It begins, like so many conflicts these days, with a monument to a dead white guy. At issue isn’t the legacy of its subject, Lawrence “Big Larry” Rutherford, the founder of the fictional Upstate New York town that gives Peacock’s Rutherford Falls its title, so much as the fact that his bronze likeness sits smack in the middle of a main thoroughfare, where out-of-towners keep crashing their cars into it. Clearly, the thing needs to move. But in 2021, a decision like this can never be simple. When Nathan Rutherford (Ed Helms), the self-appointed steward of the family’s legacy, gets wind of the plan, he makes a beeline to the mayor’s (Dana L. Wilson) office to throw a tantrum. The dust-up serves as an introduction to the symbiotic, historically fraught relationship between the white residents of Rutherford Falls and their Native American neighbors in the (also fictional) Minishonka Nation.
This is all surprisingly topical for a sitcom pilot from Michael Schur, the Parks and Recreation, Brooklyn Nine-Nine and The Good Place mastermind who created Rutherford Falls alongside Helms and showrunner Sierra Teller Ornelas (Superstore). While they’re timely in their own, mostly subtextual ways, Schur’s beloved comedies have rarely ripped from the headlines. And while he consistently hires diverse casts, the characters they play rarely seem too concerned with identity politics. All of which makes this show, despite the gentle tone it shares with his other work, a considerable departure from Schur’s comfort zone. The equally promising and frustrating result, which debuts on Peacock April 22, bears evidence of some significant growing pains, combining ambitious, intriguing ideas and slow, overly delicate storytelling.
At the center of a story that, in the four episodes sent to critics, keeps expanding outward into the larger community are Nathan and his best friend Reagan Wells (comedian and Woman of Size podcaster Jana Schmieding, instantly likable in a breakthrough role). In some ways, they’re an odd couple. The scion of an old, prosperous, white family, he operates a small museum dedicated to the town’s 400-year history—a job that entails asking schoolchildren whether they have to go potty before he starts the tour at least as much as it involves historical preservation. She grew up on the Minishonka reservation and went on to earn multiple master’s degrees, only to wind up overseeing a dinky cultural center in a windowless corner of the Minishonka casino, where she sometimes has to wrestle precious Indigenous artifacts out of the hands of sloshed gamblers.

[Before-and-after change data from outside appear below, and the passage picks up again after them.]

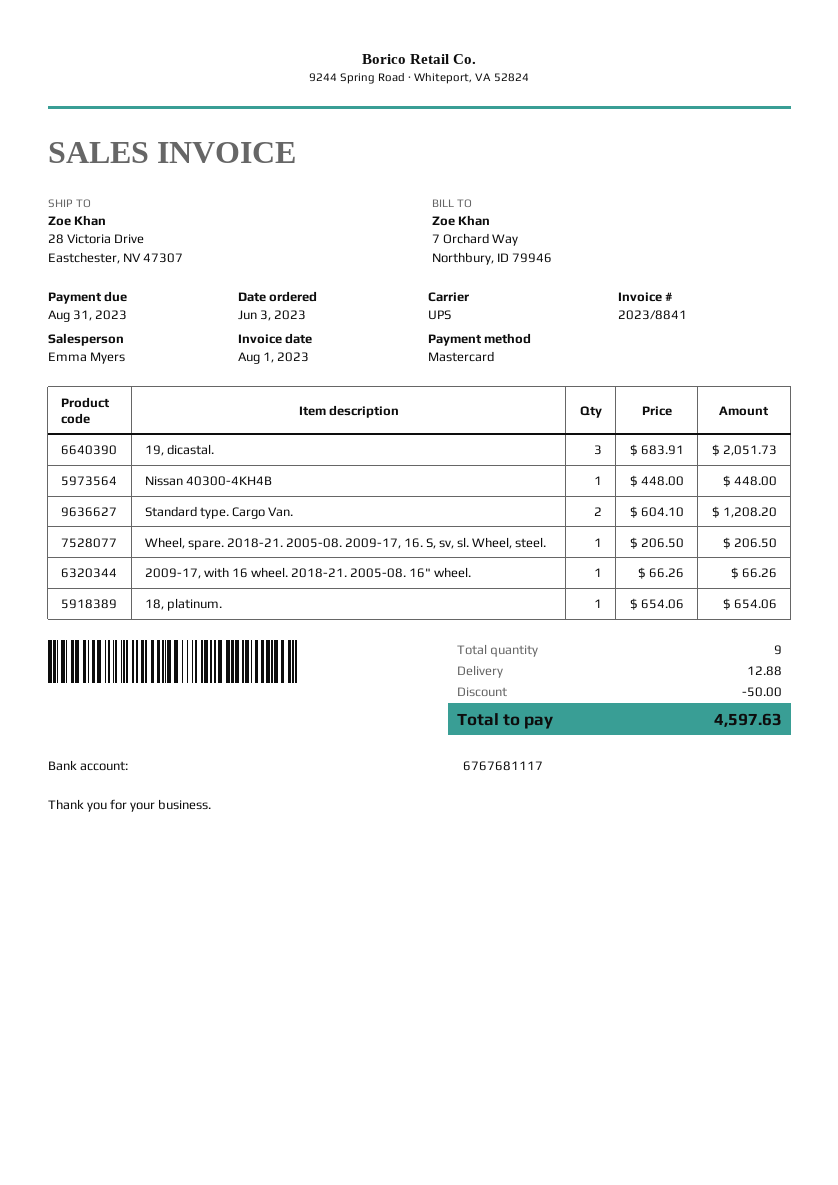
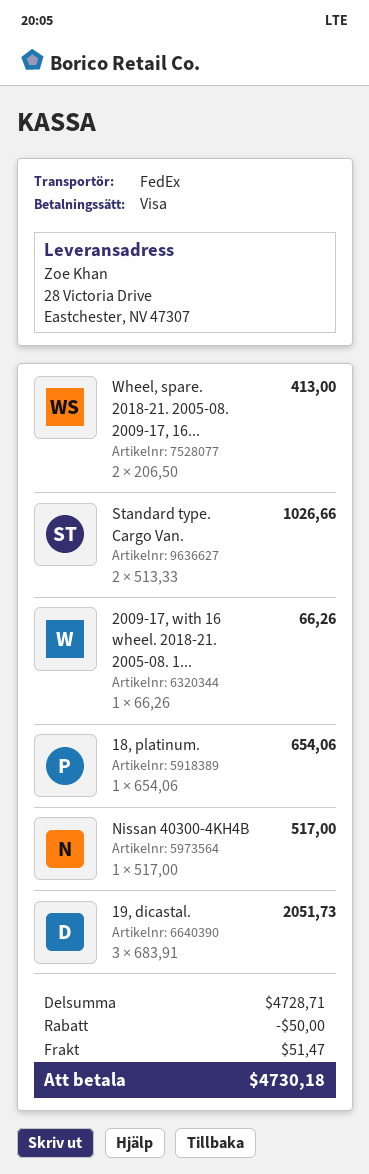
payment method: Mastercard -> Visa
shipping method: UPS -> FedEx
Nissan 40300-4KH4B: 1 x 448.00 = 448.00 -> 1 x 517.00 = 517.00
Standard type. Cargo Van.: 2 x 604.10 = 1208.20 -> 2 x 513.33 = 1026.66
Wheel, spare. 2018-21. 2005-08. 2009-17, 16. S, sv, sl. Wheel, steel.: 1 x 206.50 = 206.50 -> 2 x 206.50 = 413.00
shipping: 12.88 -> 51.47
total: 4597.63 -> 4730.18

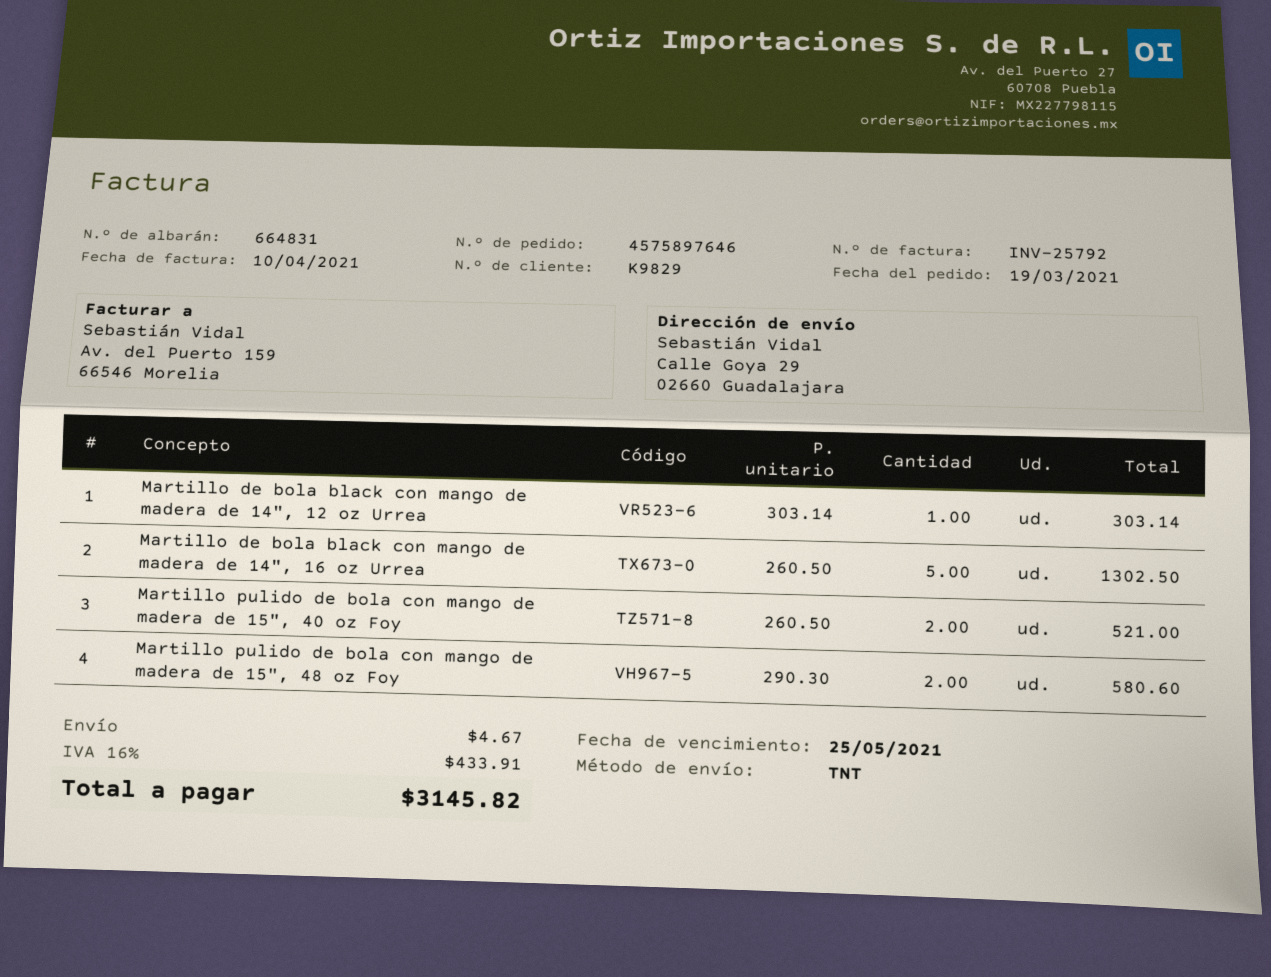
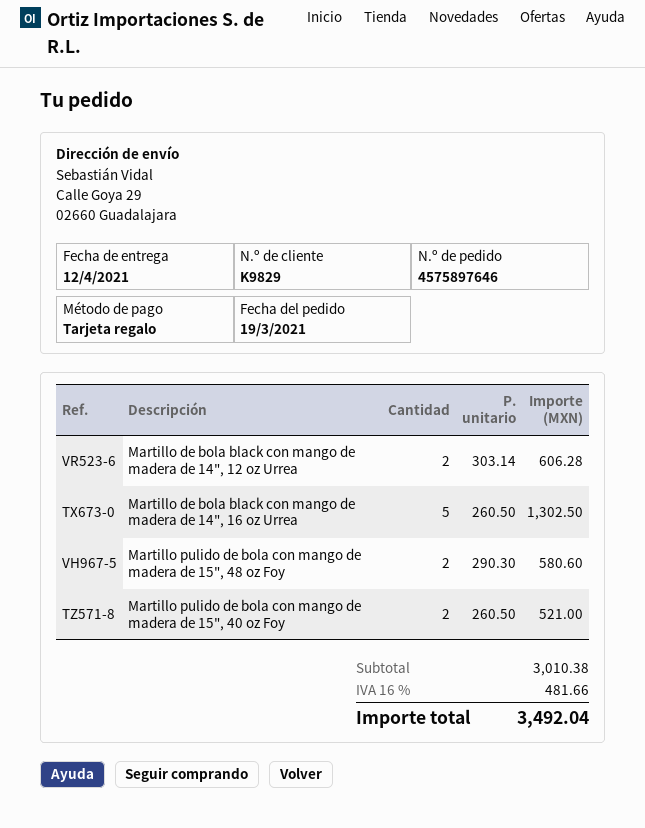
Martillo de bola black con mango de madera de 14", 12 oz Urrea: 1 x 303.14 = 303.14 -> 2 x 303.14 = 606.28
shipping: 4.67 -> none
tax: 16% = 433.91 -> 16% = 481.66
total: 3145.82 -> 3492.04

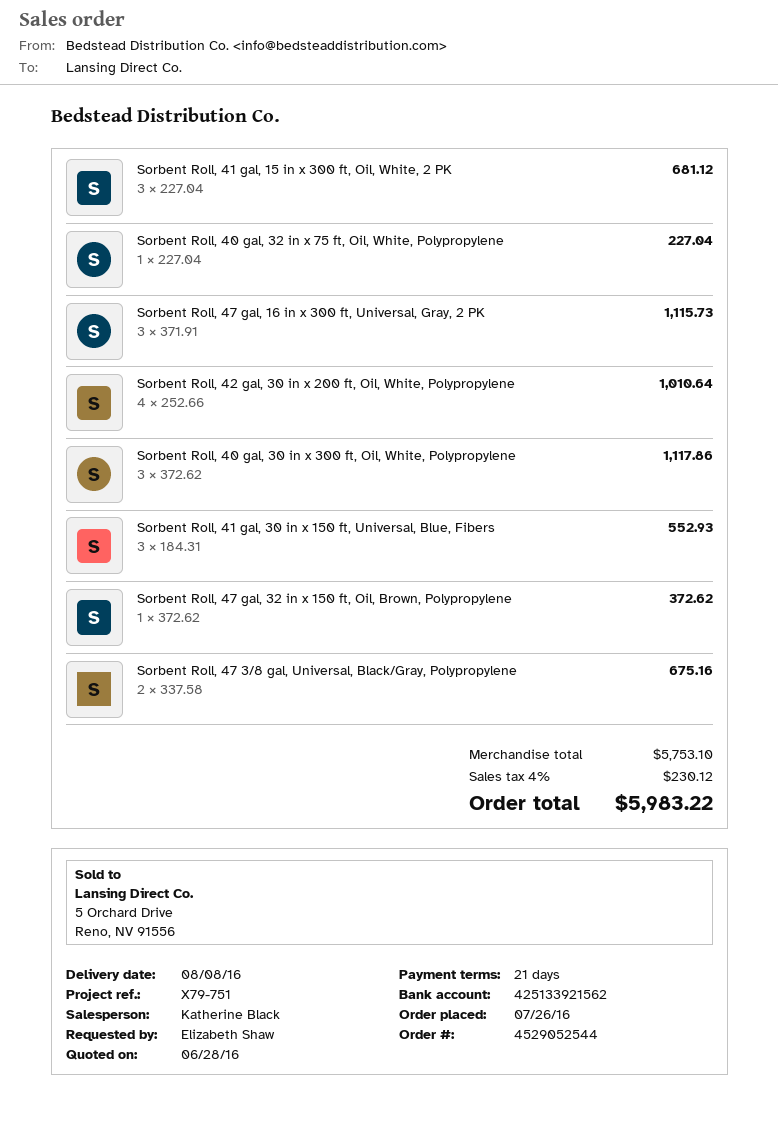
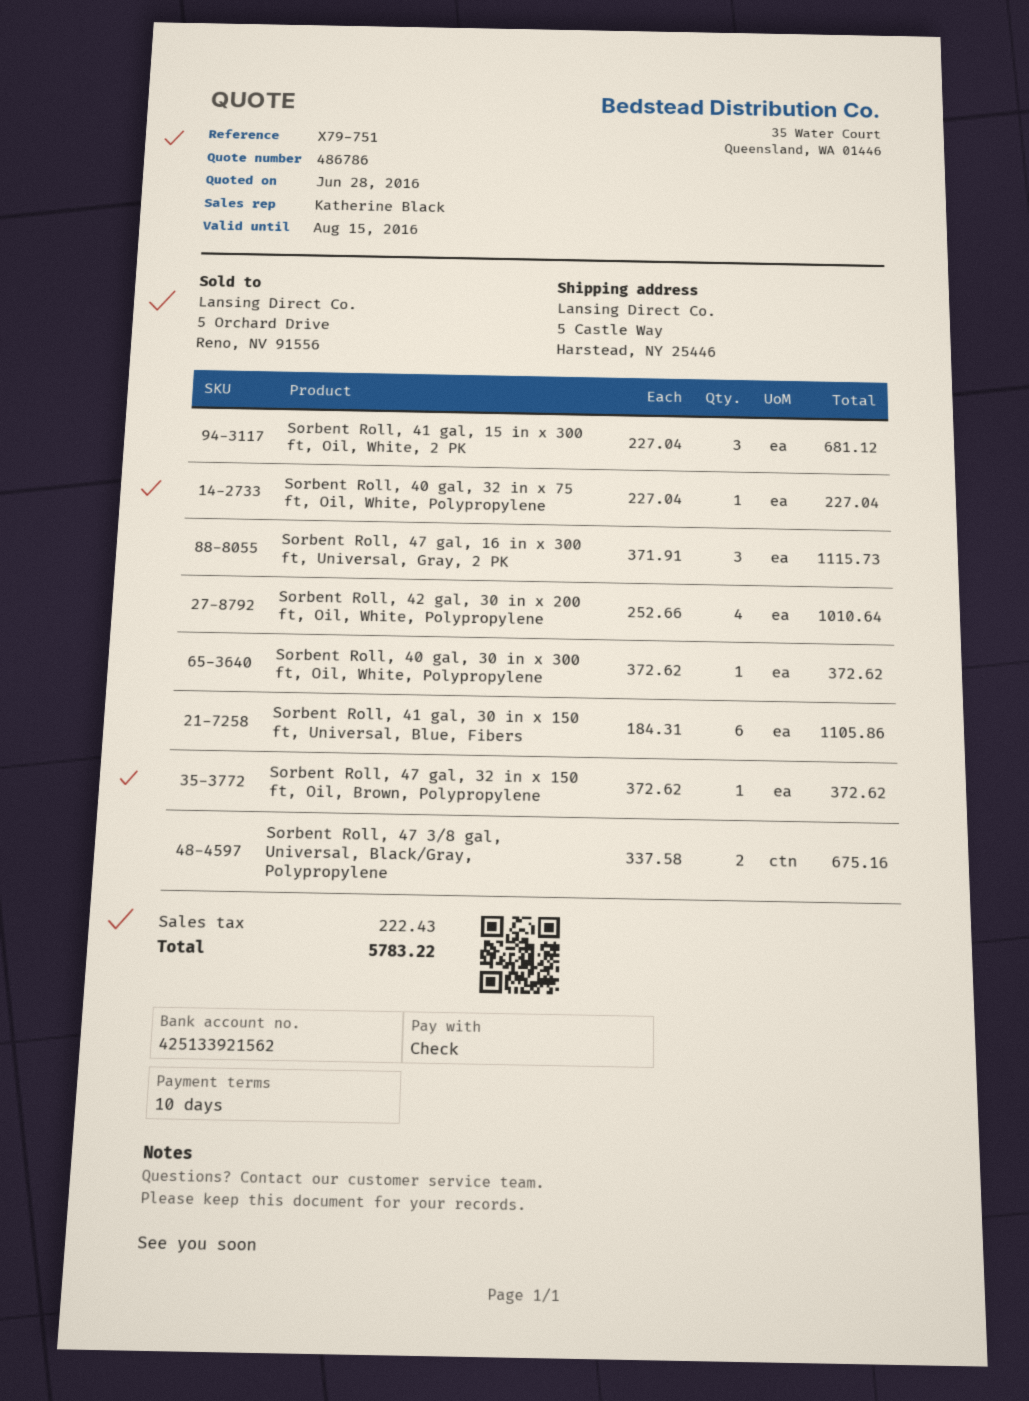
payment terms: 21 days -> 10 days
Sorbent Roll, 40 gal, 30 in x 300 ft, Oil, White, Polypropylene: 3 x 372.62 = 1117.86 -> 1 x 372.62 = 372.62
Sorbent Roll, 41 gal, 30 in x 150 ft, Universal, Blue, Fibers: 3 x 184.31 = 552.93 -> 6 x 184.31 = 1105.86
tax: 230.12 -> 222.43
total: 5983.22 -> 5783.22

But the friendship works, because Reagan and Nathan are also both history nerds, and two people stuck in personal and professional holding patterns, in a world that is hurtling forward at a relentless pace. Reagan needs to learn to assert herself, go after the things she wants in life and find her place within a Minishonka community that has, for reasons that slowly become apparent, come to see her as an outsider. Patronized and bullied by the image-conscious corporate wing of his family, in New York City, Nathan is pretty sweet for someone so spoiled, but his willful ignorance of the Rutherford clan’s flaws, past and present, threatens to turn him into a reactionary. When his Founder’s Day speech devolves into a childish meltdown, local news reports attract the attention of hunky NPR reporter Josh Carter (Schitt’s Creek star Dustin Milligan), who’s eager to frame Rutherford Falls as a “powder keg” of quintessentially American tensions.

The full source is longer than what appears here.